From down-playing the threat of COVID-19 in the early stages to the mixed messaging on mask effectiveness and the timidly inconsistent guidelines for managing the outbreak, I've lost trust in both the WHO and the CDC. This issue only erodes that trust further. I fear the erosion in trust between the public and public health agencies is causing permanent damage in our abilities to mitigate future disasters. I have the same distrust for social services that purportedly protect kids from abuse yet turn kids over to abusive foster parents. There's zero accountability for the damage these events contribute to and if you ask the people in charge they just shrug their shoulders.
The health issue is complex and as such the right decisions are complex as well. I guess WHO and CDC could have issued guidelines to keep a permanent lock-down until a vaccine is found or at least until the virus is better understood but there are political, social and economic issues and WHO and CDC are in the middle of this big mess.

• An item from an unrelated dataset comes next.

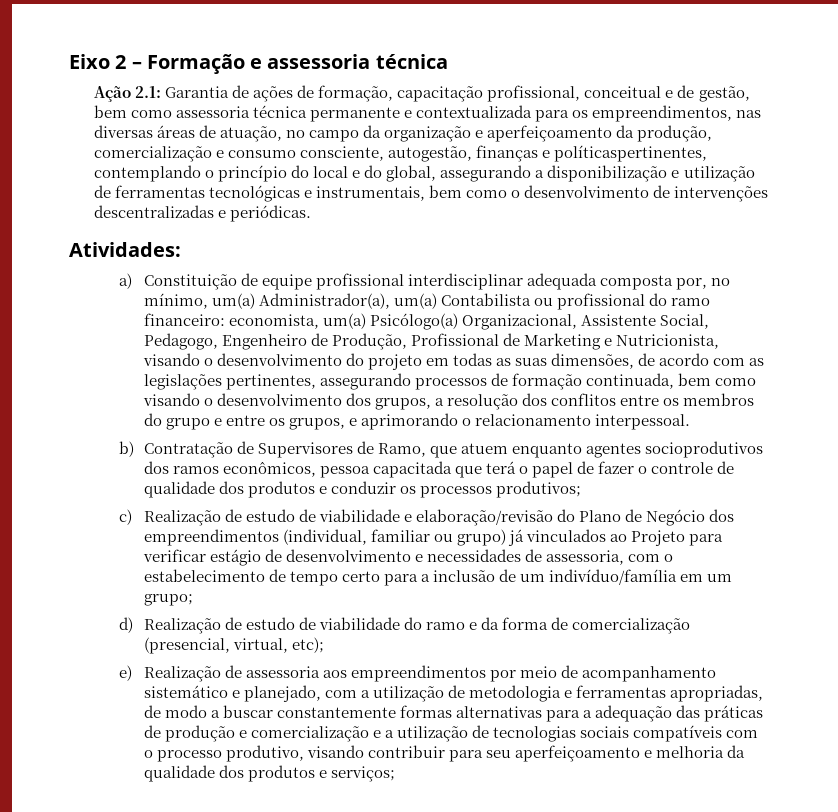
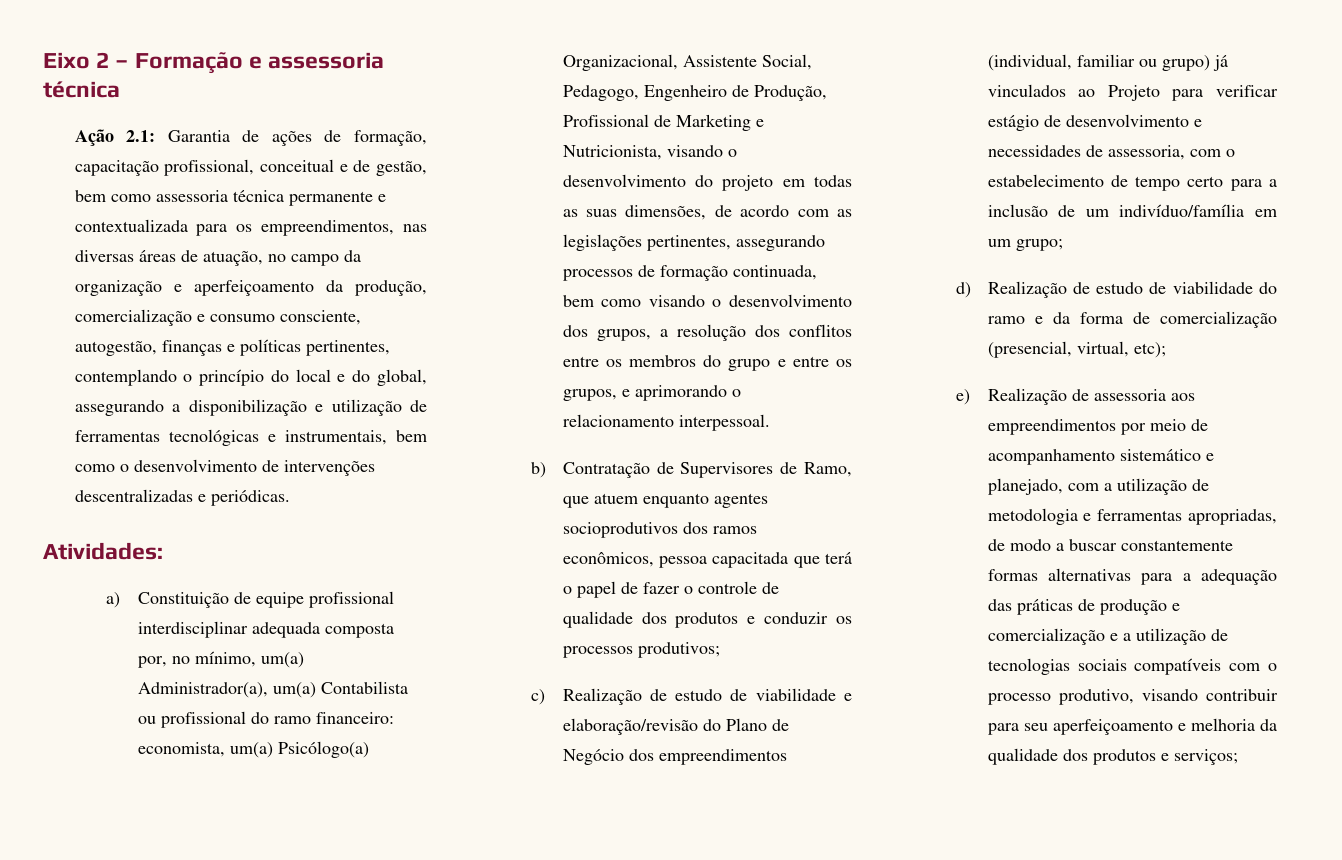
- Garantia de ações de formação, capacitação profissional, conceitual e de gestão, bem como assessoria técnica permanente e contextualizada para os empreendimentos, nas diversas áreas de atuação, no campo da organização e aperfeiçoamento da produção, comercialização e consumo consciente, autogestão, finanças e políticaspertinentes, contemplando o princípio do local e do global, assegurando a disponibilização e utilização de ferramentas tecnológicas e instrumentais, bem como o desenvolvimento de intervenções descentralizadas e periódicas.
+ Garantia de ações de formação, capacitação profissional, conceitual e de gestão, bem como assessoria técnica permanente e contextualizada para os empreendimentos, nas diversas áreas de atuação, no campo da organização e aperfeiçoamento da produção, comercialização e consumo consciente, autogestão, finanças e políticas pertinentes, contemplando o princípio do local e do global, assegurando a disponibilização e utilização de ferramentas tecnológicas e instrumentais, bem como o desenvolvimento de intervenções descentralizadas e periódicas.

They've pretty consistently given good advice on how to handle the outbreak, and countries that have done the things they've emphasized (notably, test, trace and isolate) have done well.
A lot of people think that deciding to call an outbreak a "pandemic" is an important step that triggers action. It's not.
The important step - the one with real legal consequences - is the declaration of a Public Health Emergency of International Concern (PHEIC). The WHO declared a PHEIC on 30 January, about a month and a half before they called the outbreak a "pandemic."
One WHO official made a funny statement in which he expressed his annoyance with ignorant journalists who don't know that using the word "pandemic" isn't important, in terms of the actual public health response and the procedures laid down in the International Health Regulations:
> A sign of the WHO’s frustration was visible during a news conference this week – one of around 30 hour-long briefings the WHO has held for international media since the COVID-19 outbreak began. A senior official who had been asked repeatedly by journalists about whether the disease constituted a pandemic gave a half-joking but tetchy response: "This is a word you love, right? You just can't wait, can you?"
But this article indicates that using the word "pandemic" is important. It describes how the pandemic declaration in 2009 "triggered some countries to take expensive measures", and explains that the WHO refused to say "pandemic" because they thought it implies the disease can't be controlled.
The word "pandemic" is not a major trigger in public health. PHEIC is the trigger.
"Pandemic" may have psychological significance to many people, especially those who don't know about global public health policy and have never heard of the term "PHEIC." The WHO feared that the psychological impact of using the term might actually be counterproductive, because it signals that the spread of the disease cannot be controlled. In any case, SARS-COV-2 objectively did not become a pandemic until long after a PHEIC was declared.
They advised against travel restrictions for two reasons:
1. Research has shown that travel restrictions are ineffective at preventing the spread of highly infectious respiratory viruses.
2. The entire framework of international health cooperation is set up to discourage travel restrictions. The International Health Regulations of 2005, a treaty that basically every country in the world is a party to, says that travel restrictions should only be applied if there is strong scientific evidence that they will work. The WHO was simply following the rules laid down by the US and all the other countries that wrote and signed the IHR.
Instead, the WHO recommended measures like screening of travelers who have been to affected areas, as well as widespread testing, tracing and isolation. Countries that implemented those measures (such as South Korea) did much better than countries that quickly instituted travel bans but did not conduct widespread testing (such as Italy and the US).
As for the effectiveness of masks, what studies are you referring to? My impression was that research was mixed before the pandemic, with some studies showing that low-quality masks could actually increase transmission if used by the public.
I don't see anything about Taiwan not trusting the WHO in the FT article.
Taiwan is not a member of the WHA because Taiwan is not an internationally recognized state. This is an issue that the WHO has no control over. It's a body tasked with coordinating public health around the world, not with solving intractable disputes over sovereignty and diplomatic recognition. I thought that the particular interview you linked to was done in very poor taste. The interviewer was trying to force someone who focuses on public health to make a statement about territorial sovereignty. She should ask politicians that question, but trying to promote Taiwanese sovereignty by bashing the WHO is just very low. Public health is something incredibly important, and shouldn't be made into a political battleground or damaged for cheap political points.
The WHO person in the interview could have responded to the second question on how Taiwan was handling it. Just responding with "China is doing great in all regions" is just a big fucking joke. If you don't think so then it's clear what kind of person I'm talking to.
They have been worse than useless. There was a point where they told the public that masks don’t help. And recently one of their leaders said that “asymptotic transmission is rare” which is a deadly lie. It was retracted, but incalculable damage is done by these mixed, inconsistent messages.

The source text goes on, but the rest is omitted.